Grasses flower next, and the weed 'Plantain' flowers from August through to May. 

The main grasses growing in the northern coastal areas are subtropical and mostly flower in January, February, and March. Allergenic grasses in the southern part of Australia are mostly Northern hemisphere grasses, with the main flowering period from October to December.

Q 6: How is pollen allergy diagnosed?

A history should be taken of the timing of symptoms, identifying plants and trees that grow in the area. It is also helpful to know if symptoms improve when away on holiday.

Once the person’s allergy history has been recorded, skin prick tests using allergens found around their home and work should be done. Blood allergen specific immunoglobulin E (IgE) tests may also be required. Test results should be interpreted by a doctor trained in allergy who will consider the person’s medical history.

Q 7: How can exposure to pollen be reduced?
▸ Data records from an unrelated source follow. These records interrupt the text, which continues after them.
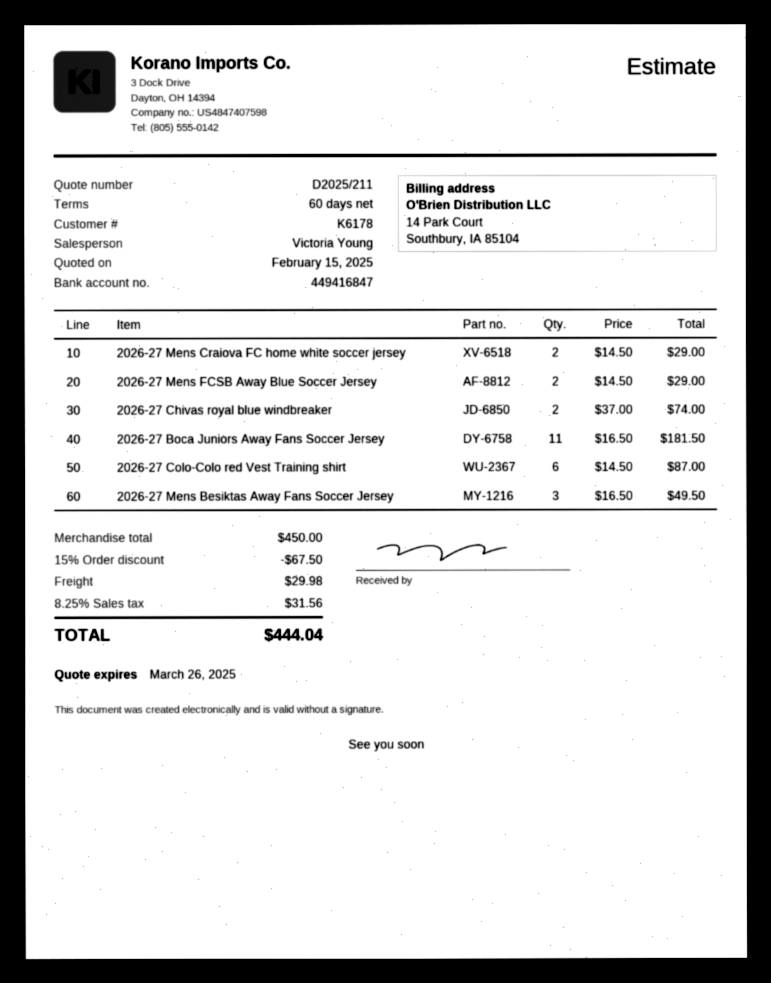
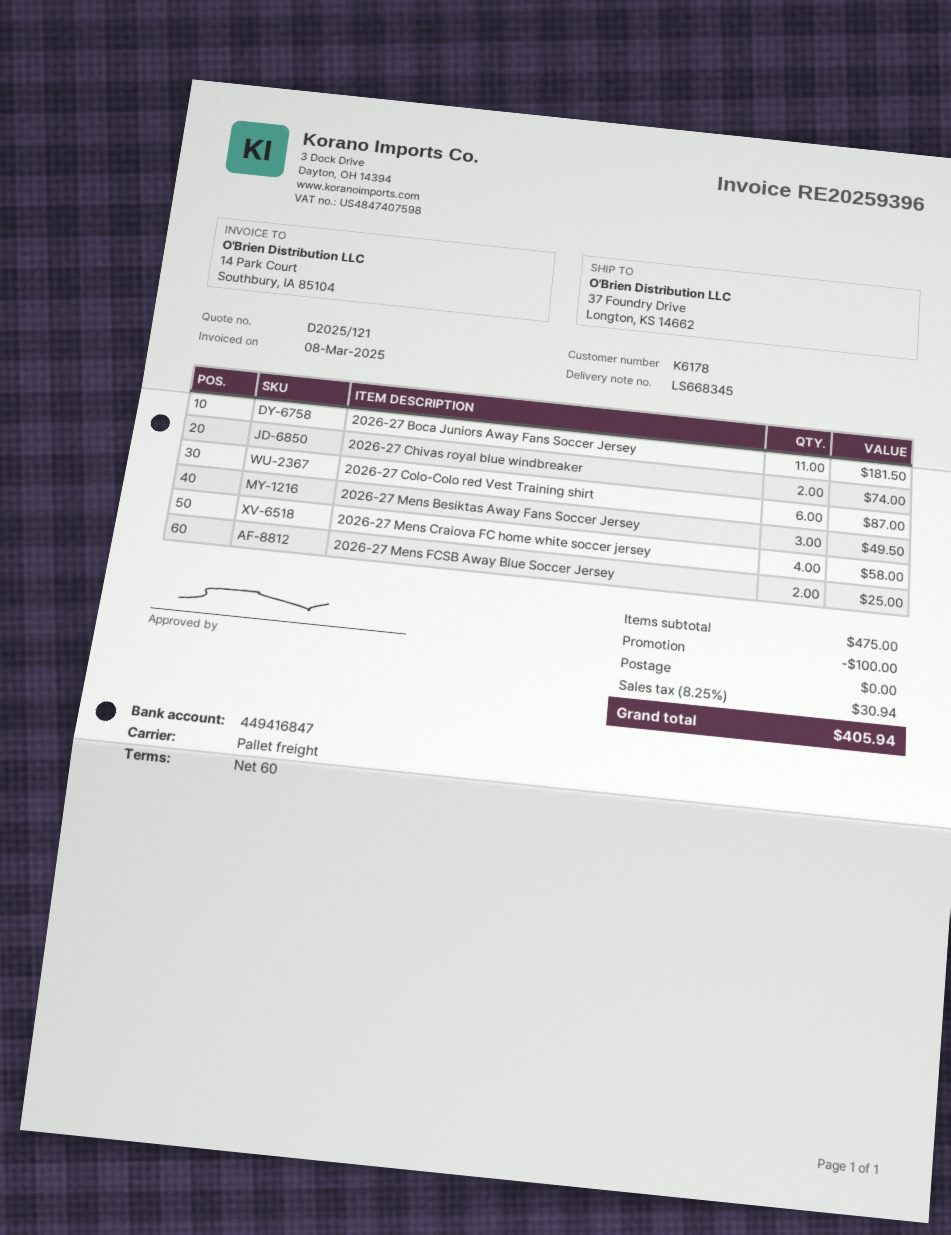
quote number: D2025/211 -> D2025/121
2026-27 Mens Craiova FC home white soccer jersey: 2 for 29.00 -> 4 for 58.00
2026-27 Mens FCSB Away Blue Soccer Jersey: 2 for 29.00 -> 2 for 25.00
subtotal: 450.00 -> 475.00
discount: 67.50 -> 100.00
shipping: 29.98 -> 0.00
tax: 8.25% = 31.56 -> 8.25% = 30.94
total: 444.04 -> 405.94

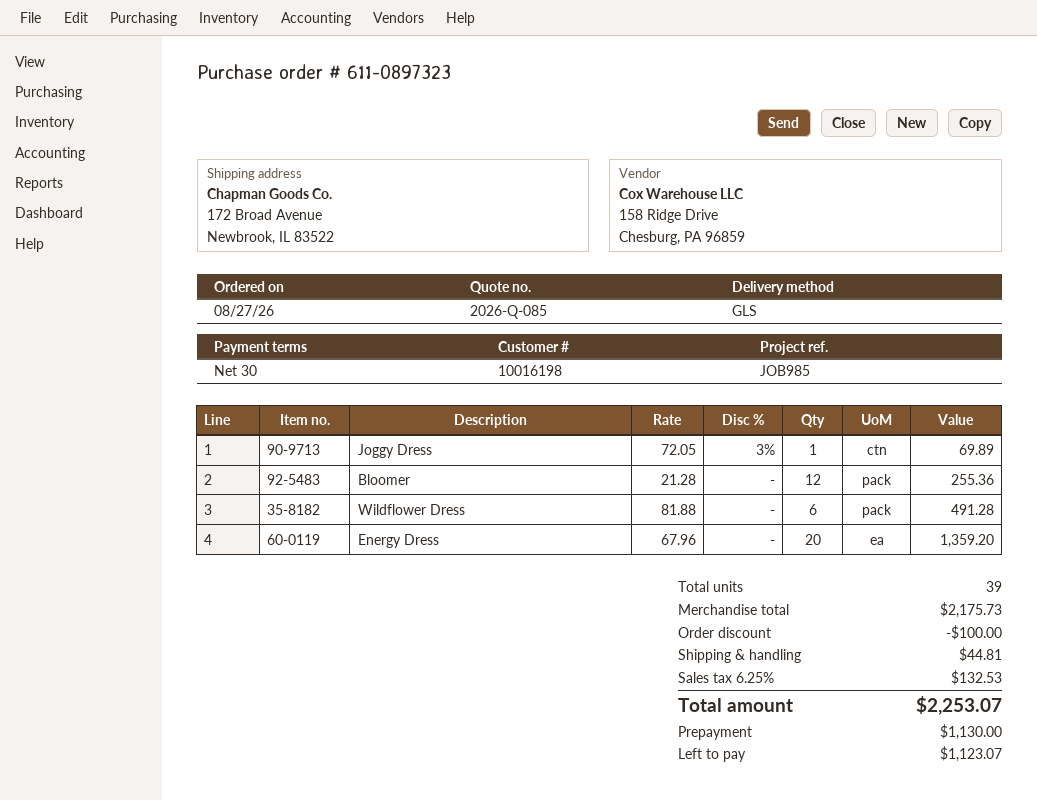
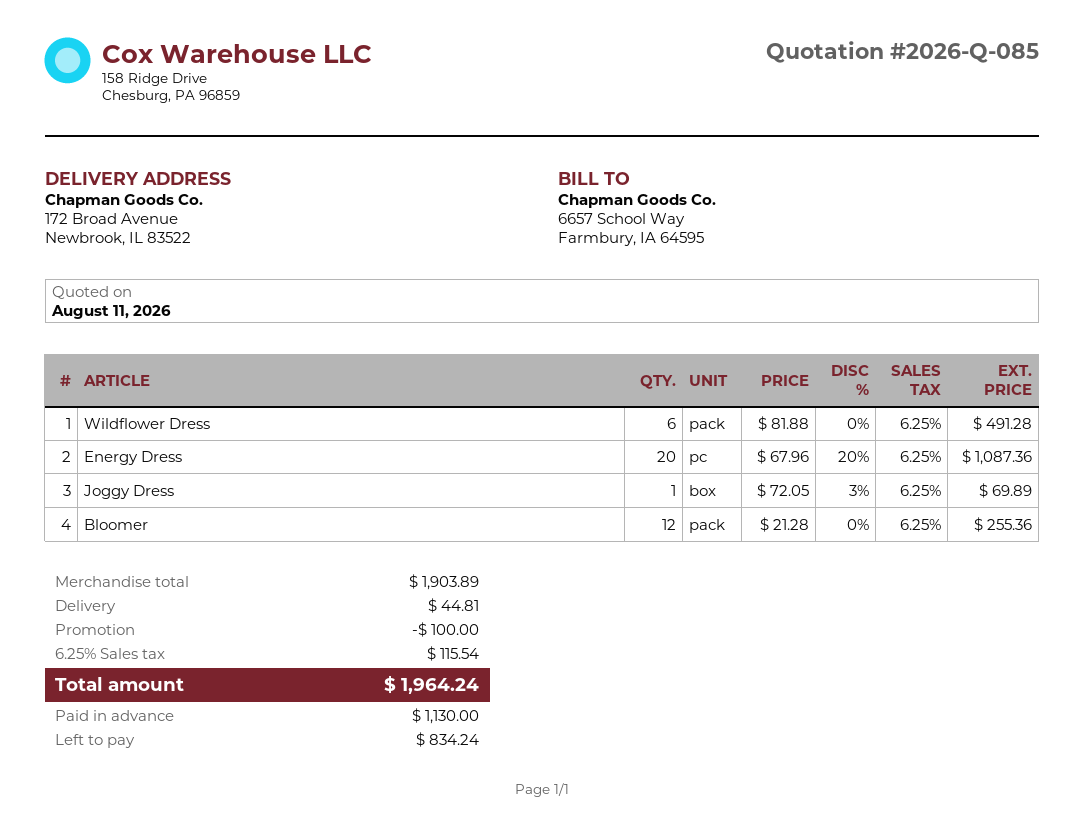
Energy Dress: 20 x 67.96 = 1359.20 -> 20 x 67.96 - 20% = 1087.36
subtotal: 2175.73 -> 1903.89
tax: 6.25% = 132.53 -> 6.25% = 115.54
total: 2253.07 -> 1964.24
balance: 1123.07 -> 834.24

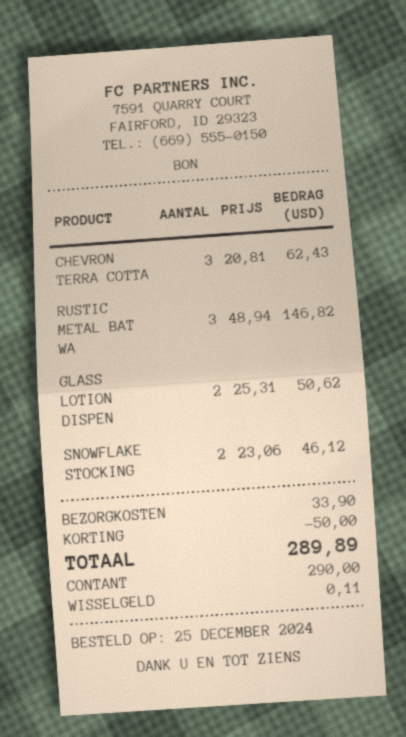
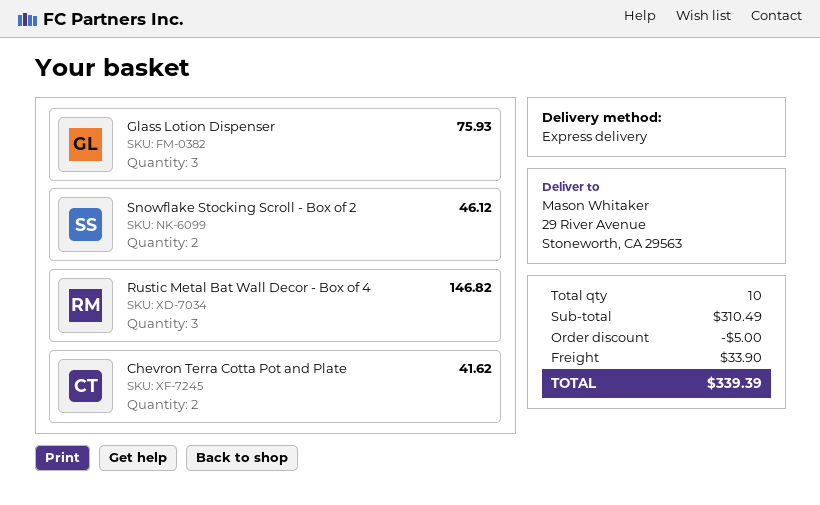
CHEVRON TERRA COTTA: 3 for 62.43 -> 2 for 41.62
GLASS LOTION DISPEN: 2 for 50.62 -> 3 for 75.93
discount: 50.00 -> 5.00
total: 289.89 -> 339.39

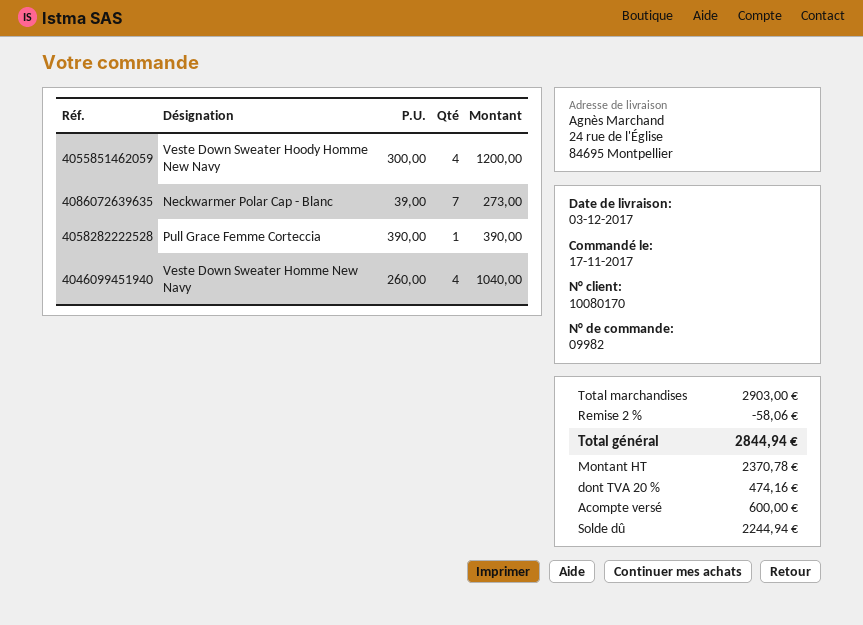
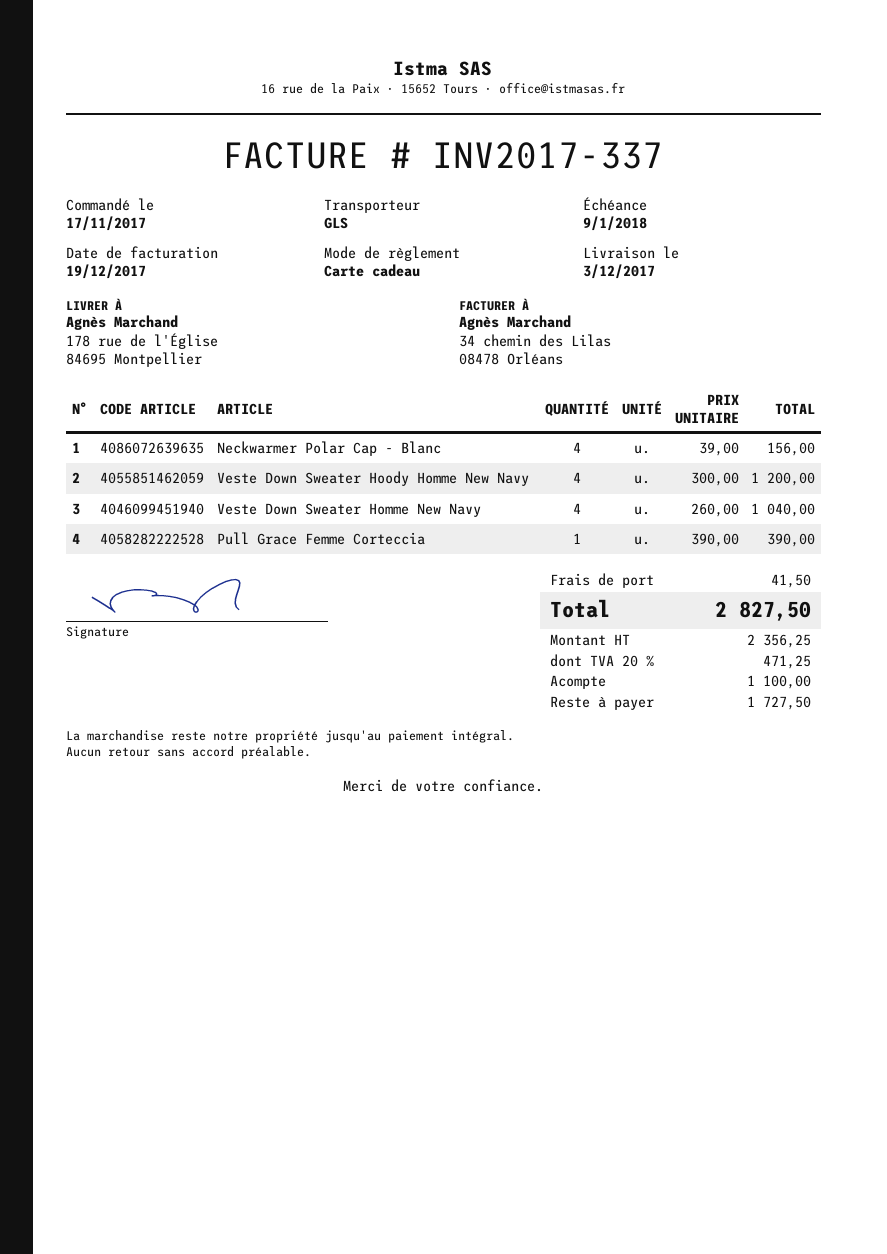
ship to: 24 rue de l'Église, 84695 Montpellier -> 178 rue de l'Église, 84695 Montpellier
Neckwarmer Polar Cap - Blanc: 7 x 39.00 = 273.00 -> 4 x 39.00 = 156.00
discount: 2% = 58.06 -> none
shipping: none -> 41.50
net: 2370.78 -> 2356.25
tax: 20% = 474.16 -> 20% = 471.25
total: 2844.94 -> 2827.50
deposit: 600.00 -> 1100.00
balance: 2244.94 -> 1727.50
  • Stay indoors on windy days when pollen counts are high.
  • Avoid going out just before, during, or after thunderstorms.
  • When outside, wear sunglasses and carry tissues or handkerchiefs.
  • Shower and rinse eyes with water after being outside.
  • Stay inside when grass is being mown. If mowing grass, wear a mask.
  • Keep windows closed at home and in the car and use recirculating air conditioning in the car.
    • If landscaping at home, research which plants are less likely to trigger allergic rhinitis or asthma and plant these in the garden. Remove plants to which you are sensitive.

Q 8: What treatments are available for pollen allergy?

For information about treatment options go to

It is also very important for people who have both a pollen allergy and asthma to keep their asthma under control. This includes starting asthma preventer medication before, or at the first sign, of asthma symptoms.